===== INPUT DATA
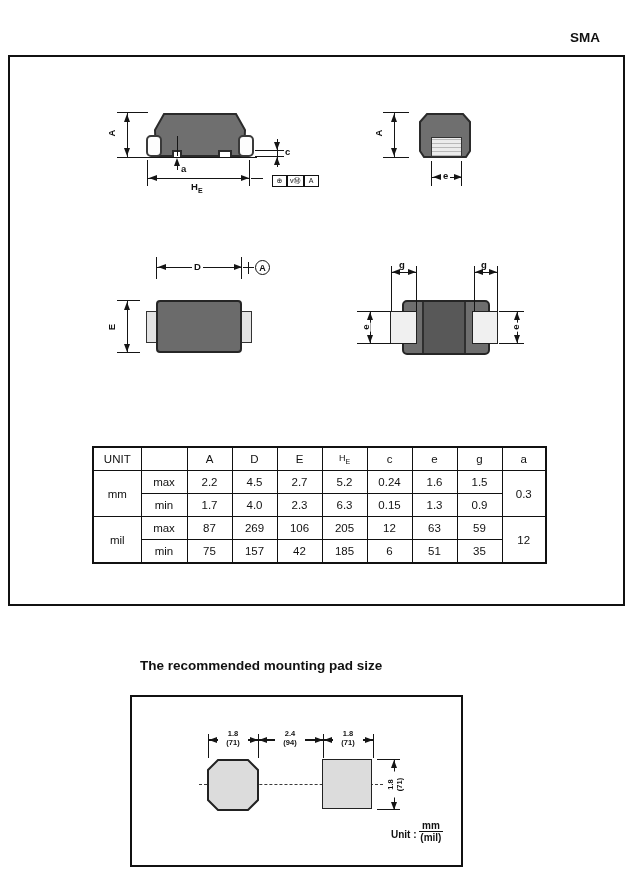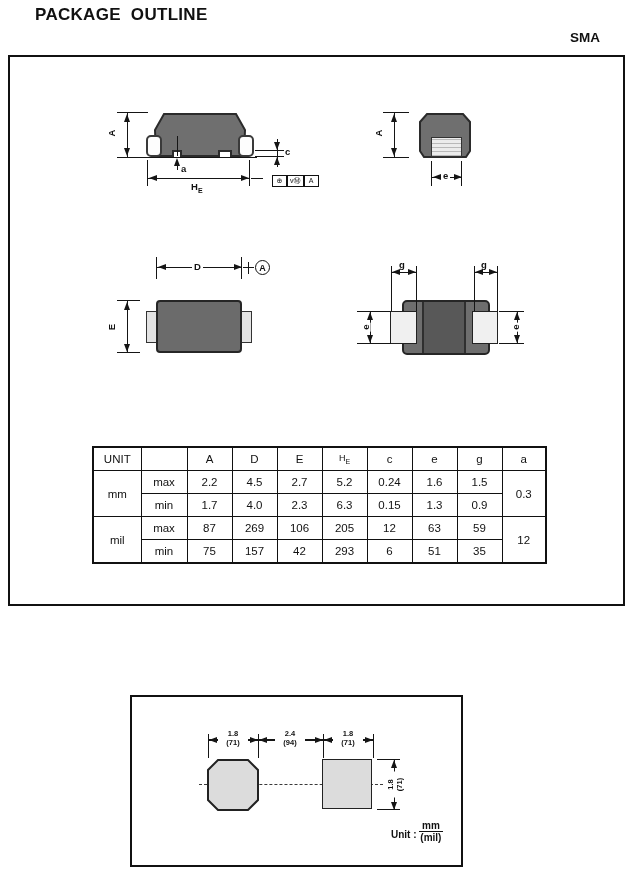--- a/index.html
+++ b/index.html
@@ -44,7 +44,6 @@
 
 <div class="page">
 
-  <div class="title">PACKAGE OUTLINE</div>
   <div class="pkgcode">SMA</div>
 
   <div class="mainbox"></div>

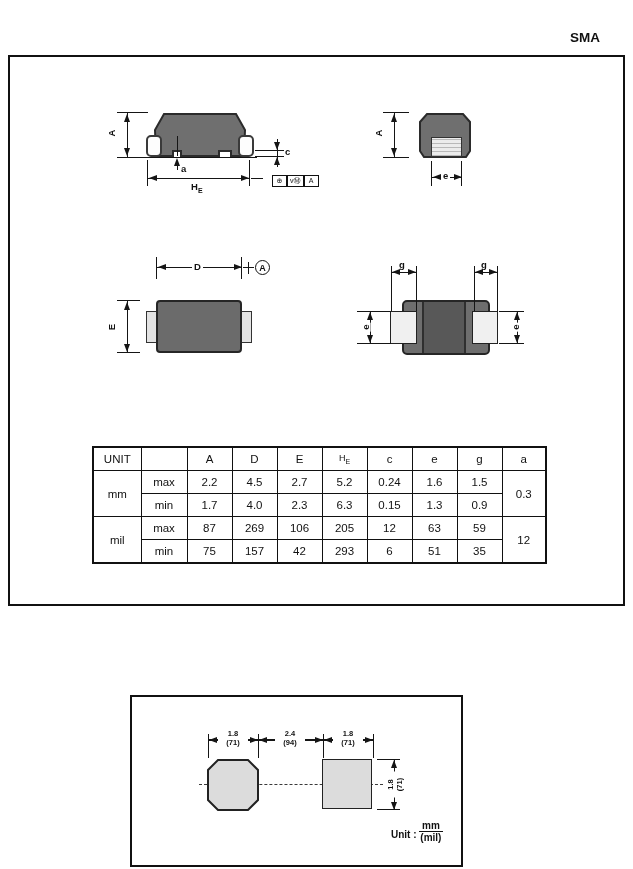--- a/index.html
+++ b/index.html
@@ -237,7 +237,7 @@
       <td>75</td>
       <td>157</td>
       <td>42</td>
-      <td>293</td>
+      <td>185</td>
       <td>6</td>
       <td>51</td>
       <td>35</td>

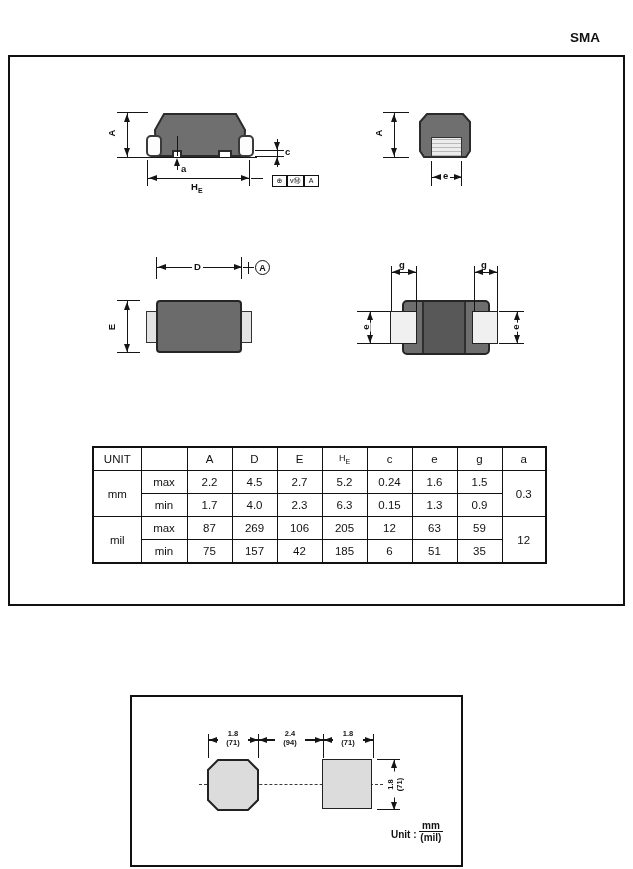--- a/index.html
+++ b/index.html
@@ -245,6 +245,7 @@
   </tbody>
     </table>
 
+  <div class="padtitle">The recommended mounting pad size</div>
   <div class="padbox"></div>
 
   <div>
==========
» **WHAT TO PRODUCE**
In the records above, tally the lines where the word "class" appears, and give the number and nothing else.

» **FINISHED TASK**
6